Morgan has been building sports cars for well over a century now, but underneath the evocative thirties bodywork of the new Plus 8 roadster is some seriously modern hardware.

Morgan has been building sports cars for well over a century now, but underneath the evocative thirties bodywork of the new Plus 8 roadster is some seriously modern hardware.

The bonded and riveted aluminium chassis is from the madly styled Aero coupe, and means the Morgan weighs just 1,100kg, while beneath the long bonnet is a firebreathing BMW-sourced 4.8-litre V8 engine that produces nearly 370bhp. Factor in the optional sports exhaust system, and you’ve got an explosive recipe.
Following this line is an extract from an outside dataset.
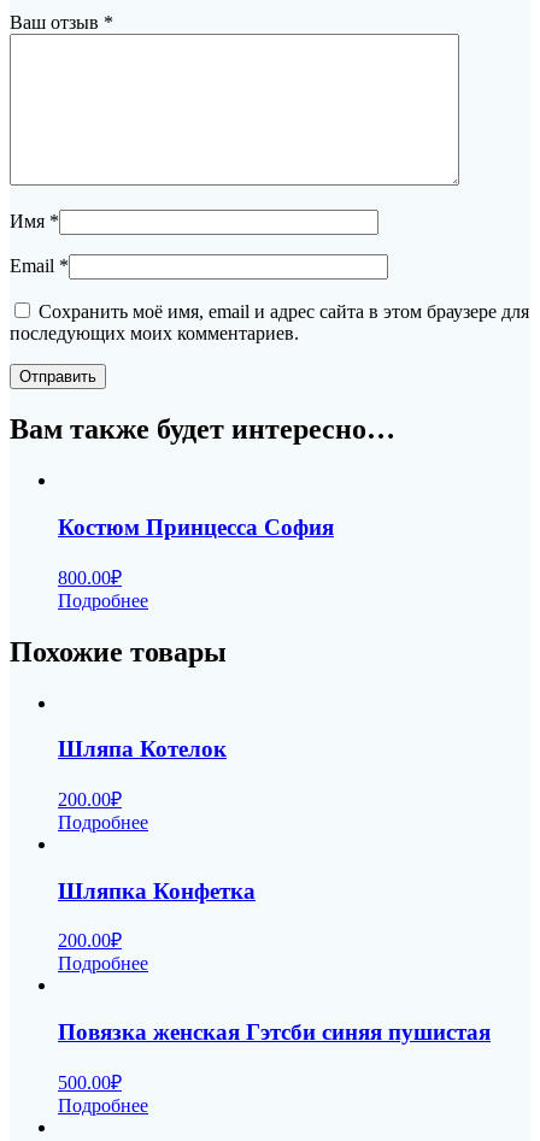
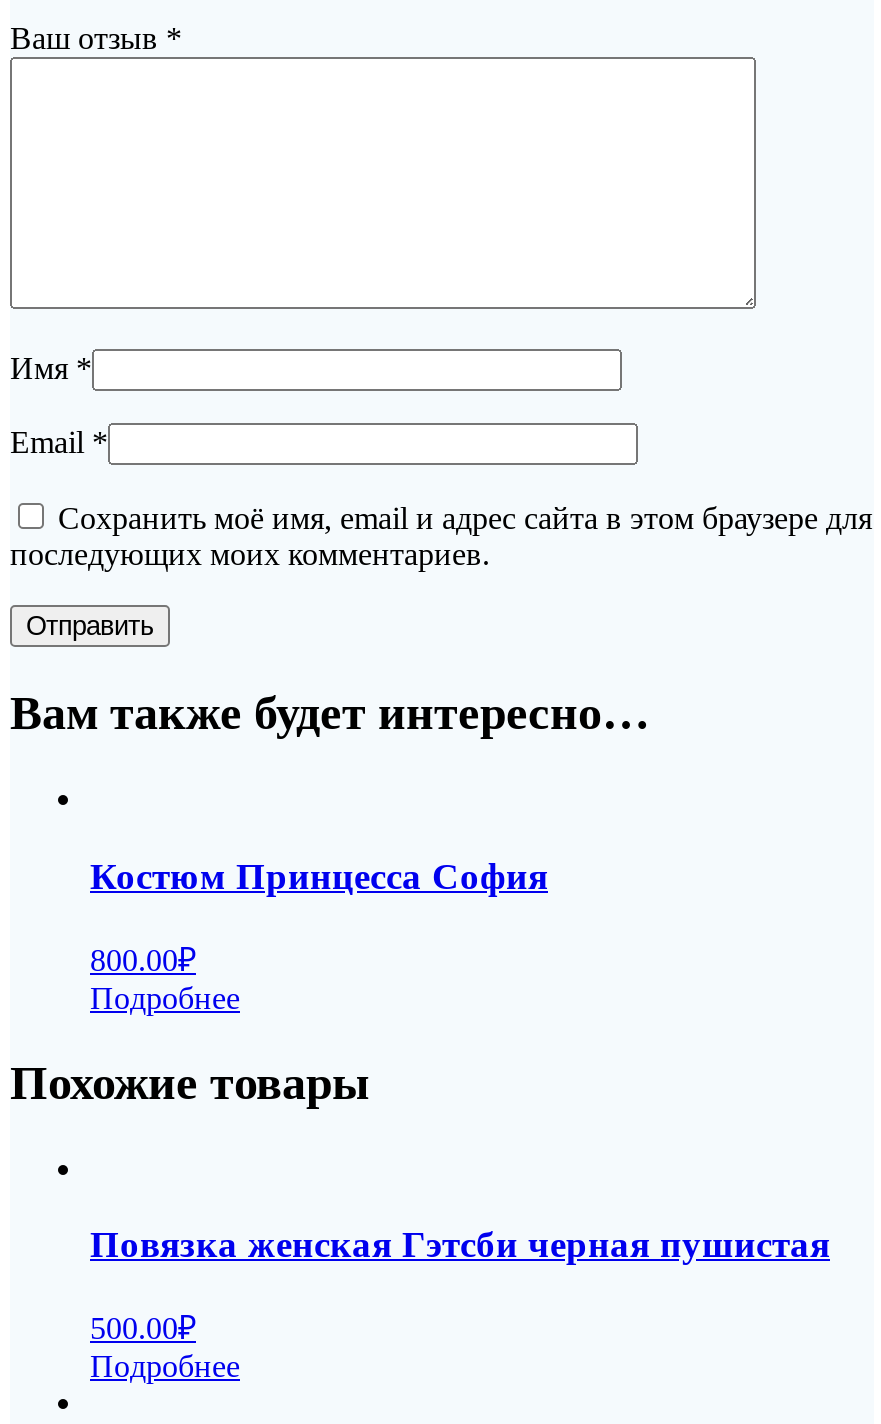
[58,736,491,1045] Шляпа Котелок | 200.00₽ | Подробнее | Шляпка Конфетка | 200.00₽ | Подробнее | Повязка женская Гэтсби синяя пушистая -> [90,1223,830,1265] Повязка женская Гэтсби черная пушистая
Prod the starter button and the engine thunders ferociously into life, although at normal road speeds the Plus 8 feels surprisingly docile. Grip from the cut slick tyres is tremendous and the six-speed automatic transmission allows the car to waft along as gently as the Mercedes SL63.

Stick the huge gearlever into manual mode and drop down to second, however, and the roar from the quad exhausts is truly deafening as the Morgan transforms itself into a truly visceral track car.

The heavy, numb steering means it’s difficult to place the Plus 8 with precision, and the rear end snaps into oversteer without much provocation. It’s addictive and terrifying at the same time – a feeling that’s only enhanced by the rattling windows and the tremendous heat soak from that enormous engine in the nose.

Driving this car with the roof down is an unforgettable experience, and it proved its blistering performance by matching the 64.3-second lap time set by the Audi RS4 at the Anglesey track.

Yet the Morgan is also deeply flawed – and its faults are hard to ignore given that it’s the same price as a new Porsche 911.

Behind the wheel

Paul Bond, Road tester

Climbing into the Morgan is like stepping back in time, and I really bonded with it after grabbing the keys to take it back to the Malvern factory once we’d finished at the track. Still, you would have to really love it to put up with some of its hand-built quirks. The flimsy roof leaked when it rained, and the dials didn’t light up at night so you can’t see how fast you’re going, That’s forgivable on a thirties classic, but not a new car costing £80,000.